*** Opening Given information ***

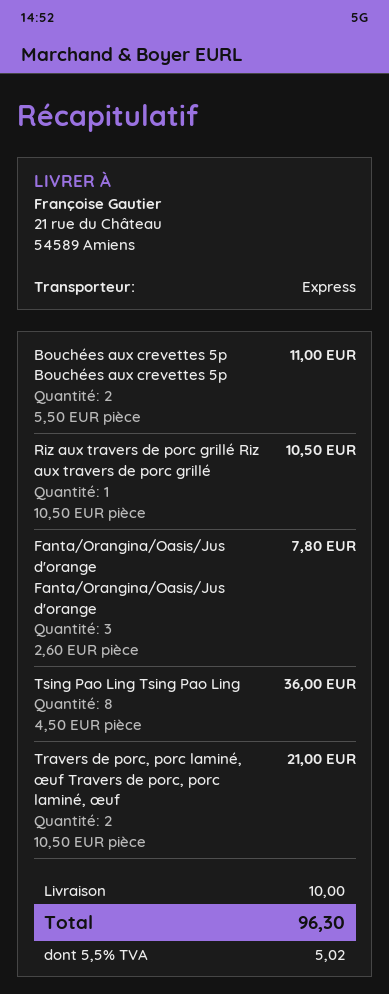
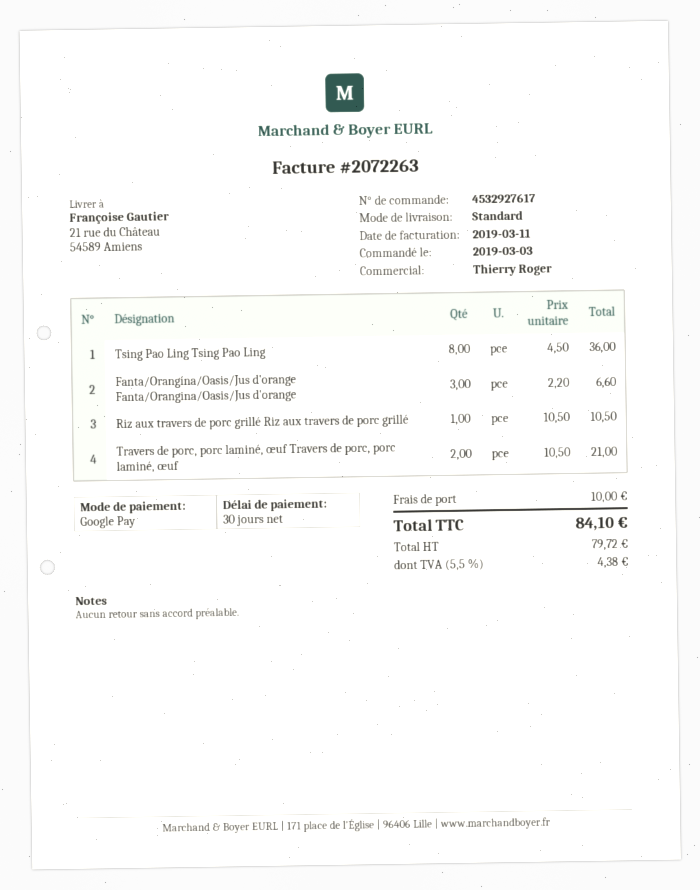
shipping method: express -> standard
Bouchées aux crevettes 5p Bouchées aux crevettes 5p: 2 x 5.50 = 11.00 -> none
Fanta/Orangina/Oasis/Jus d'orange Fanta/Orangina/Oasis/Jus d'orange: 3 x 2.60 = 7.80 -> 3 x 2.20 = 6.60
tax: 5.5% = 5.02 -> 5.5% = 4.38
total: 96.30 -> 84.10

*** Closing Given information ***
*** Opening Given information ***

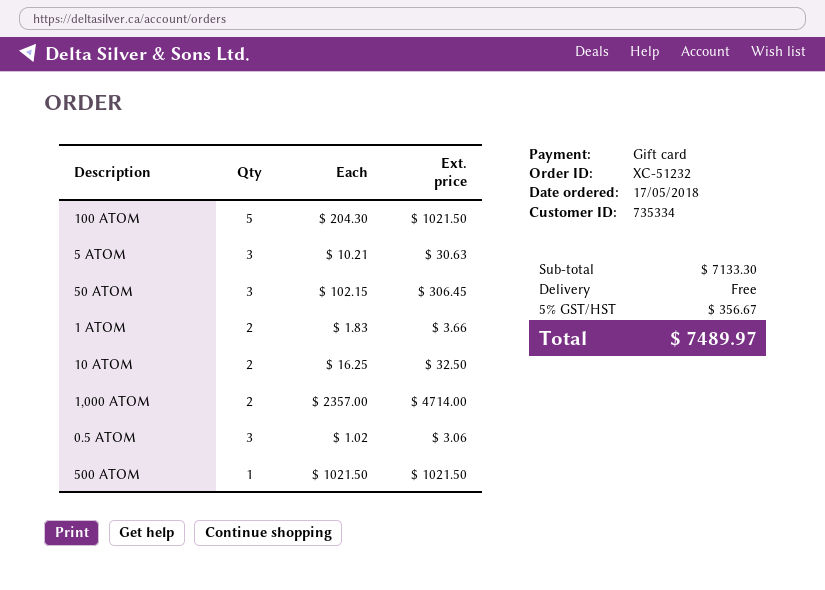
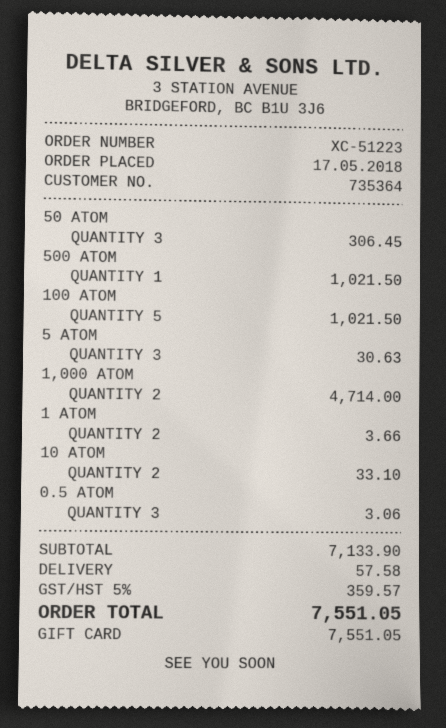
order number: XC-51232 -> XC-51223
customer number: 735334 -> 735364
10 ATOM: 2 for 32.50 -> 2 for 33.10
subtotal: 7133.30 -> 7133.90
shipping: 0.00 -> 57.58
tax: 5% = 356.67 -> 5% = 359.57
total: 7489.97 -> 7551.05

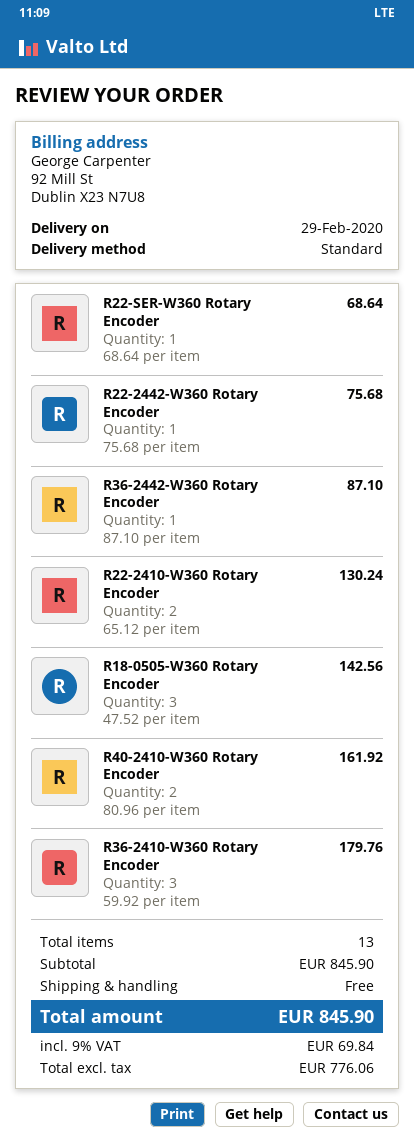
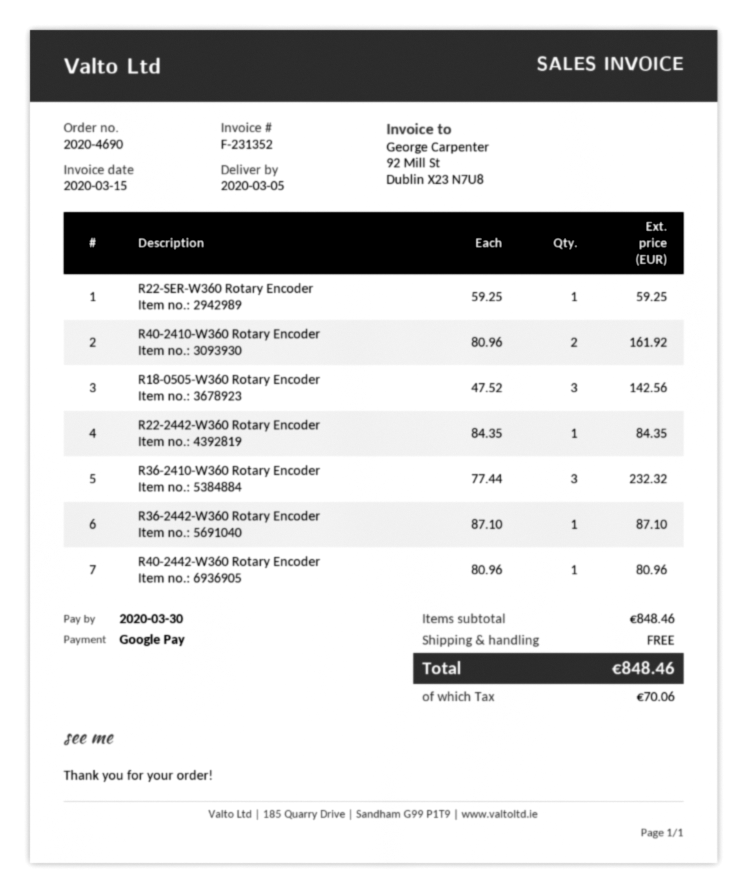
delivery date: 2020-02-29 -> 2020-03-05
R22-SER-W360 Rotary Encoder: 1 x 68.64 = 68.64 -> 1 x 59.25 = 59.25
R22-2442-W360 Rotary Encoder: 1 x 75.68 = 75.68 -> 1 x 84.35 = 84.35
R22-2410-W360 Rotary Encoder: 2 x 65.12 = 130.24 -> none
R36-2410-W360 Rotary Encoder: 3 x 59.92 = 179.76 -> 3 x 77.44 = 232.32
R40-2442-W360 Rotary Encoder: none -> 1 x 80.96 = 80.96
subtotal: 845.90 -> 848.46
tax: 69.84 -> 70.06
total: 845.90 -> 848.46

*** Closing Given information ***
*** Opening Given information ***

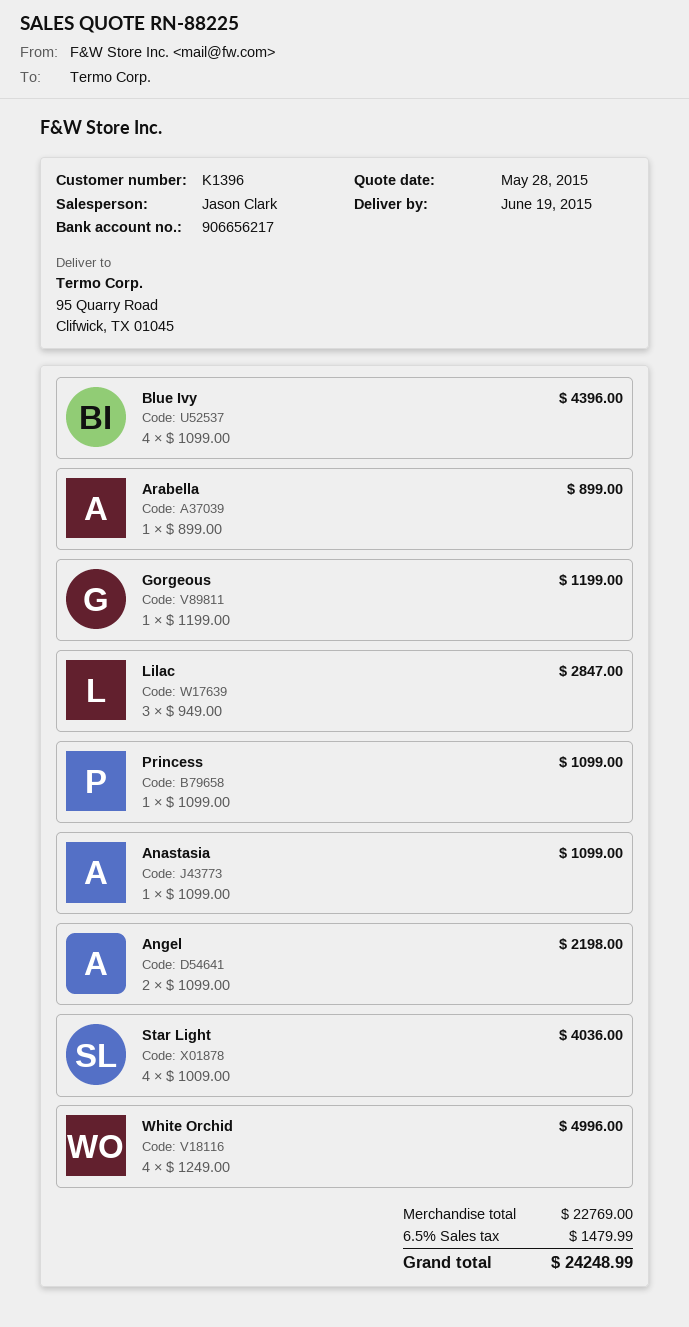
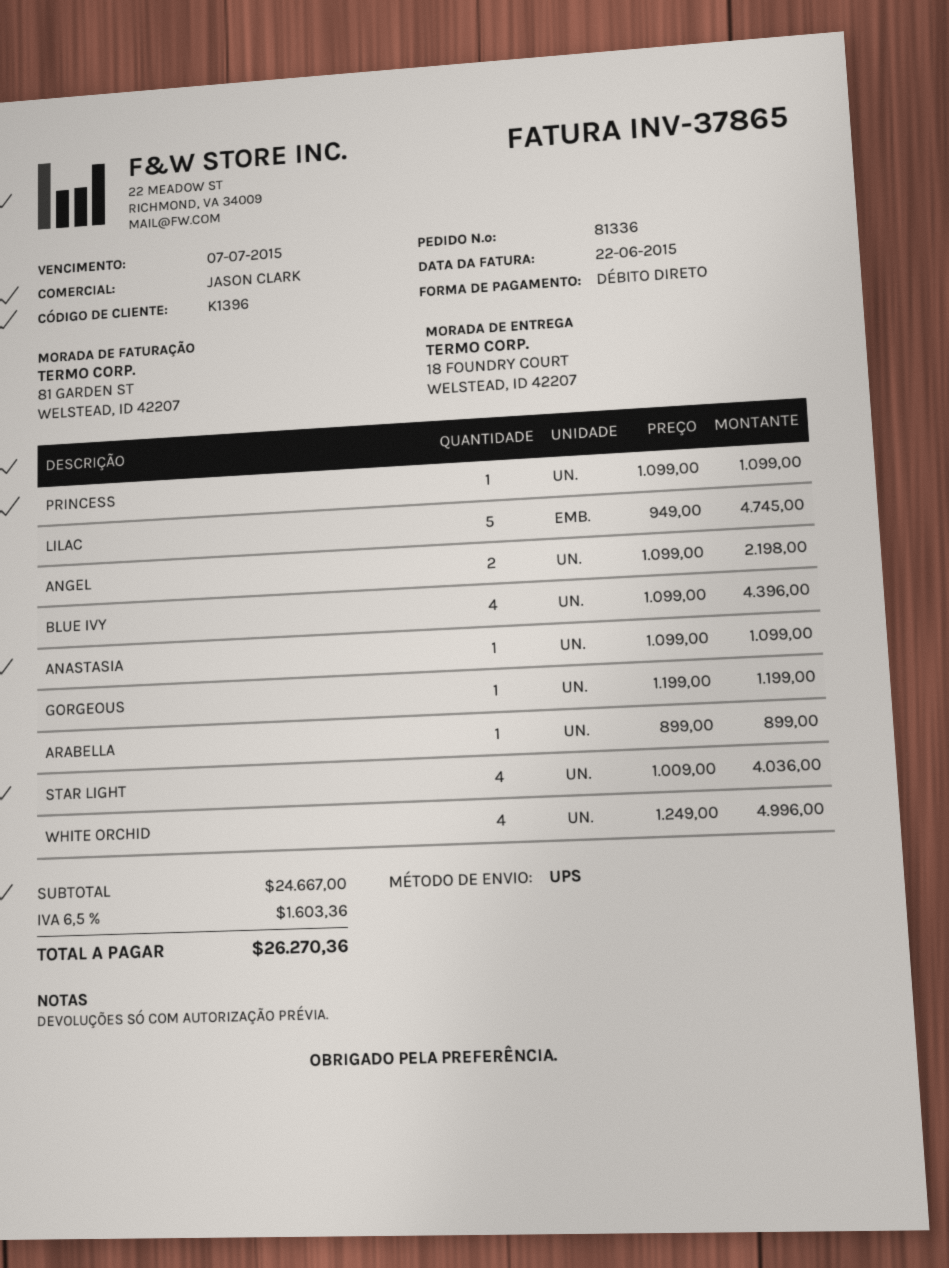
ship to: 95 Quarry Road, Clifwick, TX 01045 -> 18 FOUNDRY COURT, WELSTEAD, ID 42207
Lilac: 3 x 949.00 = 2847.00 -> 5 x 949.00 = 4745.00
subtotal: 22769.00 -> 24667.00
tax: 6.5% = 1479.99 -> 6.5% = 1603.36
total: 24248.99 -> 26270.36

*** Closing Given information ***

### About this task
An exact copy of the lines above, from the one containing "Fanta/Orangina/Oasis/Jus d'orange Fanta/Orangina/Oasis/Jus" down to the one containing "total: 96.30 -> 84.10" and including both, is the whole answer; retype it and nothing else.

### Written response
Fanta/Orangina/Oasis/Jus d'orange Fanta/Orangina/Oasis/Jus d'orange: 3 x 2.60 = 7.80 -> 3 x 2.20 = 6.60
tax: 5.5% = 5.02 -> 5.5% = 4.38
total: 96.30 -> 84.10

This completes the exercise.